The categorical analysis was performed using linear and quadratic discriminants, resulting in an accuracy or score greater than 75% in both cases. Nevertheless, the quadratic discriminant analysis performed better, achieving an accuracy of 79%.
Out of the four building cases analyzed, three of them achieved convergence. A 75% confidence contour was considered for QDA, and an 80% confidence level was used for LDA, resulting in a good correlation with the different building models.
From the analysis, a safety factor of 1.5 was recommended to achieve convergence, avoiding excessive degrees of freedom in the local model, i.e., the length of the model was directly related to the number of d.o.f. of the model. This safety factor must be multiplied in the Y feature obtained from the analysis to ensure the expected behavior of the global–local analysis.

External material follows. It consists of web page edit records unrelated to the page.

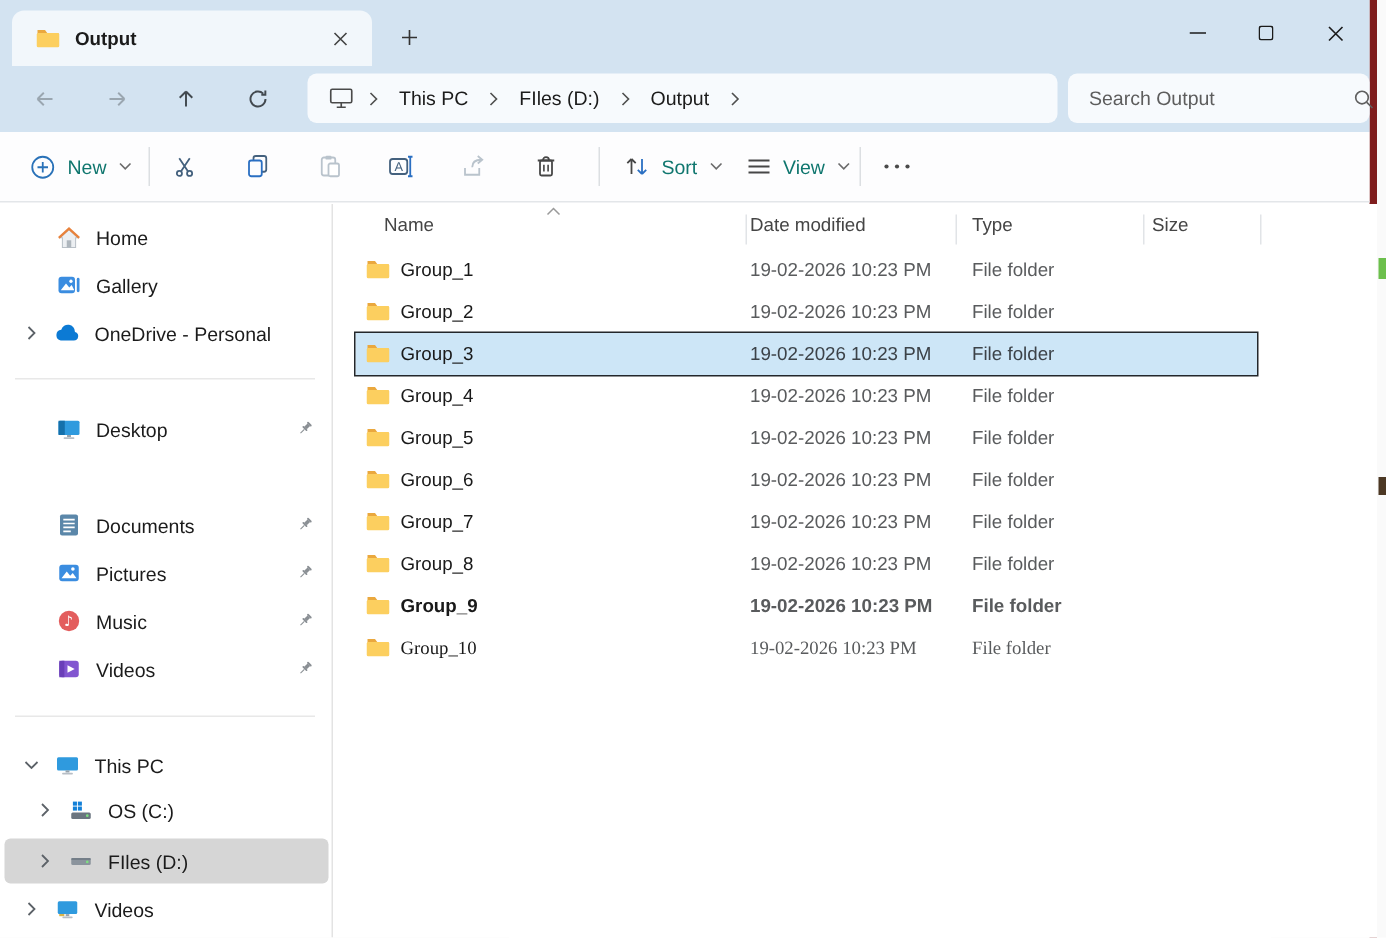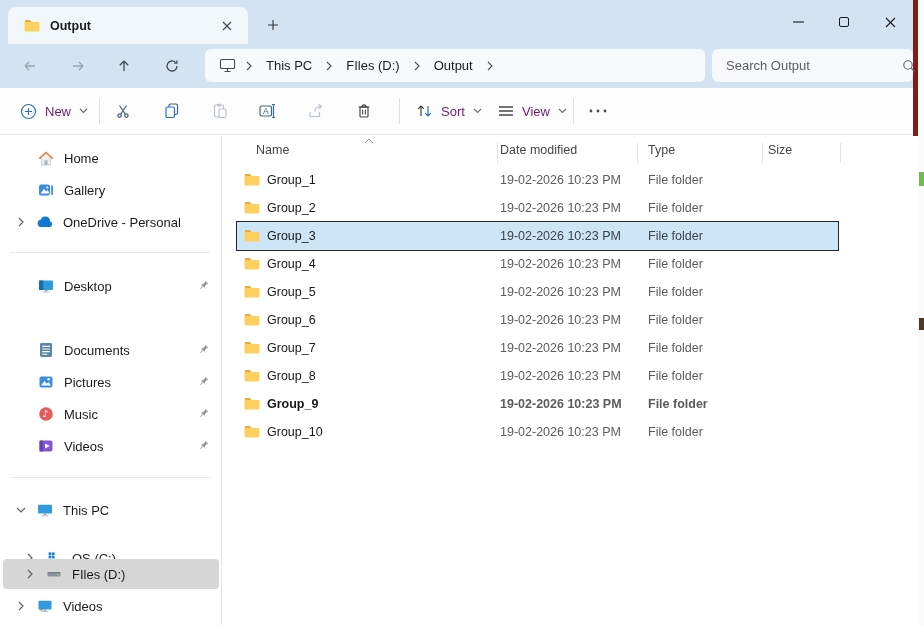"New" .tb-label { color: #701a75 -> #0f766e }
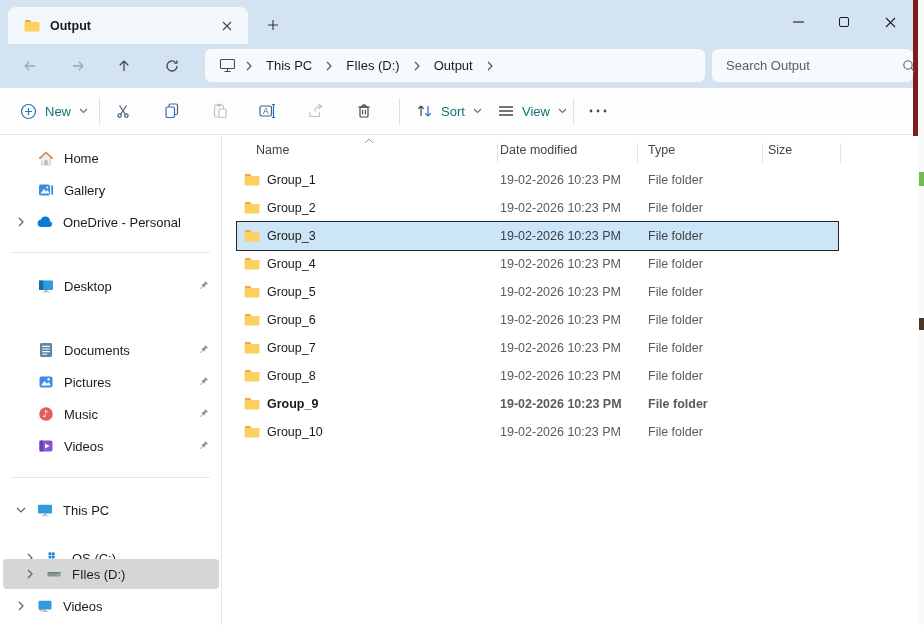"Group_10" div.file-row { font-family: none -> Liberation Serif, serif }
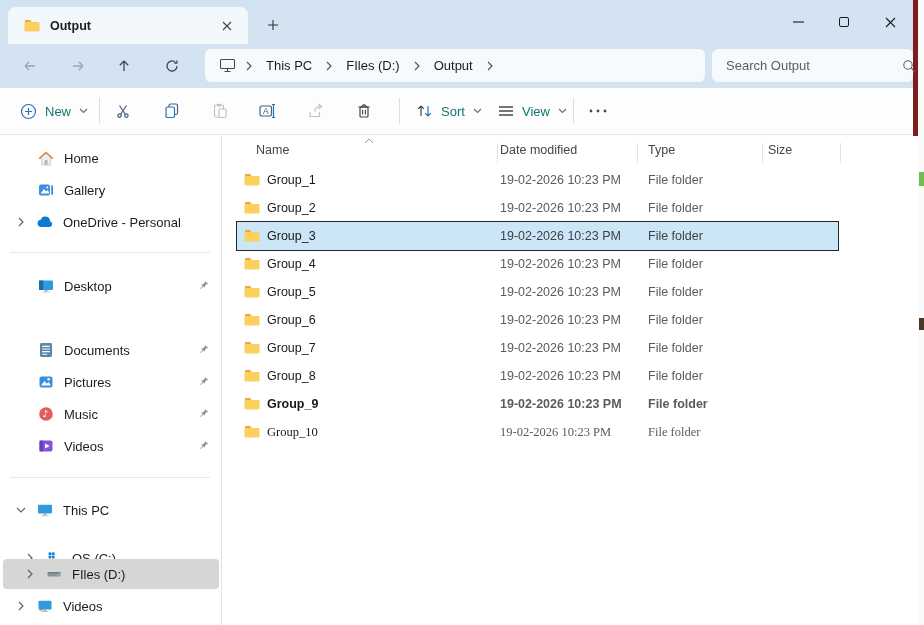"OS (C:)" div.side-item { top: 407px -> 389px }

The execution time was also taken into account to consider the overall increase in time when larger patches were used relative to the suggested patch with a safety factor of 1.5. The execution time was observed to be 37% greater for the larger local patch compared to the recommended patch from the analysis.
Finally, from the linear and discriminant analyses, a functional relationship between the crack location and the overall height of the section was obtained, allowing for the extrapolation of the ratio between the axial and flexure stiffness of the patch and beam. This allowed us to easily obtain the length of the patch for the local model, ensuring the convergence of the model with a confidence level of 75% or greater.
In future research, more complex machine learning techniques could be used, such as neural networks, support vector machines, and feature selection, among others. More cases are also needed to apply these types of methods, including varying the crack positions, lengths of patches, and types of sections (channels, angles, tubulars, etc.) to be considered in these future analyses.